An electronic invoice is created, sent, and received in an organized electronic format that enables automatic and digital processing. E-invoicing regulations mandate that suppliers submit and approve digital invoices using government servers in a specified format. This invoice frequently serves as the mandatory bill of lading attached to every shipment. Financial institutions that operate in the supply chain industry are impacted in several ways. The first benefit is that it reduces the risk of fraud (double assignment of receivables) by storing all invoices in a central database. Second, since all suppliers adhere to a common invoice format, it considerably cuts operating costs for SCF programs. Finally, it provides quick financing by shortening the transaction processing time.

Prevalence of e-invoicing schemes across the ASEAN: 

  • One of the first nations in the ASEAN to adopt electronic invoicing is Singapore. Based on the PEPPOL (Pan-European Public Procurement Online) interoperability framework, the regulation became compulsory for government entities in 2018.
  • To ensure that the regulatory authority is correctly alerted, the Indonesian government launched e-Faktur Pajak, implemented by the DGT (Director General of Taxation), and mandated using e-invoices for businesses since 2016.
  • Thailand’s government unveiled a new policy in 2016 called “Thailand 4.0” to establish the country as a digital economy. And to meet these goals, e-invoicing, which is not currently mandatory, will need to be promoted extensively. That said, VAT parties can voluntarily transmit electronic invoices and receipts using the e-Tax system (designed for e-invoicing).
  • Vietnam is another nation where all businesses will be mandated to use electronic invoicing; however, this enforcement has been postponed until July 2022. The General Department of Taxation (GDT) advises companies that are prepared to move to electronic invoicing to register as soon as possible and begin the deployment.

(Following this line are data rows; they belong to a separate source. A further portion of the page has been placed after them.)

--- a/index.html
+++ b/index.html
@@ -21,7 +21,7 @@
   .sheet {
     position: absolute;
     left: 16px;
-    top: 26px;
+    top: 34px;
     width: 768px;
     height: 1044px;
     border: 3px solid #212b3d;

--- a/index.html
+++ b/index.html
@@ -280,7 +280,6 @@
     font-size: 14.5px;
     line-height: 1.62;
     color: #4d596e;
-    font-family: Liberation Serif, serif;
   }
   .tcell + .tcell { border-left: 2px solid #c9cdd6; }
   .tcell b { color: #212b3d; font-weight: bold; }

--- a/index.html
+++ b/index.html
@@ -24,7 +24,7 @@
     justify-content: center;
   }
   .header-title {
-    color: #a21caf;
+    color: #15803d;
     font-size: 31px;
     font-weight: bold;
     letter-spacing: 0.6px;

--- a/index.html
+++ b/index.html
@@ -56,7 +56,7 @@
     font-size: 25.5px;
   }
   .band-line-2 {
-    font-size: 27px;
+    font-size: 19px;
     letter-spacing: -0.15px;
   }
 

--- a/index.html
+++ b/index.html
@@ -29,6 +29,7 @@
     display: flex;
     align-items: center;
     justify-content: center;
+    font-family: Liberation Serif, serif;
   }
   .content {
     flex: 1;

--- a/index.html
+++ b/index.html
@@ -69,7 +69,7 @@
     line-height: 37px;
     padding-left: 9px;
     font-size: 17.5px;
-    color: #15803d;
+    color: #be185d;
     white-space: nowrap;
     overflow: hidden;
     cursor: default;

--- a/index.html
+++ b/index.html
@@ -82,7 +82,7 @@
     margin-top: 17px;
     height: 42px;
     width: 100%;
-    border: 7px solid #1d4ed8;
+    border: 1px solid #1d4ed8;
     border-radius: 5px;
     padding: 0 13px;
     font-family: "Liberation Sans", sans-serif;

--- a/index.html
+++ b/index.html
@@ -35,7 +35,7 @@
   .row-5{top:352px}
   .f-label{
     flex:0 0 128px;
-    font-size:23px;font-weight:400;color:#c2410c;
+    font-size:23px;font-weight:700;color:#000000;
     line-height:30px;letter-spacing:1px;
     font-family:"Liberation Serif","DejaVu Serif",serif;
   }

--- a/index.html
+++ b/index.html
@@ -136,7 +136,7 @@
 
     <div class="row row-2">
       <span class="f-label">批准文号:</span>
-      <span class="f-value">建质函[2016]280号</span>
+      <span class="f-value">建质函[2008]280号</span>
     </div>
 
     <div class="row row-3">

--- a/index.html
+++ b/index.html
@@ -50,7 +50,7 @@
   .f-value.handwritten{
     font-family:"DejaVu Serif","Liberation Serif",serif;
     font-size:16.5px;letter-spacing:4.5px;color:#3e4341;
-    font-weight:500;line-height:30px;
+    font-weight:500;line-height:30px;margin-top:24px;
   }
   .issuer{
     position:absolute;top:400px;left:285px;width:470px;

Read more about the ‘Regulations and Policies that Govern SCF in Asia‘.

6. Electronic signatures  

Suppose all parties in the contract agree to adopt electronic documents and sign them digitally, this regulation provides legal validity to the signatures and records. It grants digital contracts the same legal status as written ones, enabling supply chain finance providers to approve contracts more quickly and effortlessly. Electronic signatures are legally enforceable in 27 nations, including the European Union, Canada, China, Russia, and the United States.

Facilitating better access to trade finance is becoming increasingly vital for developing nations, which frequently see gains in production opportunities due to shifting trade patterns. Although numerous factors affect global trade finance, legal and regulatory policies are an essential (but often disregarded) influence on the ability of the global value chain to stimulate overall economic progress.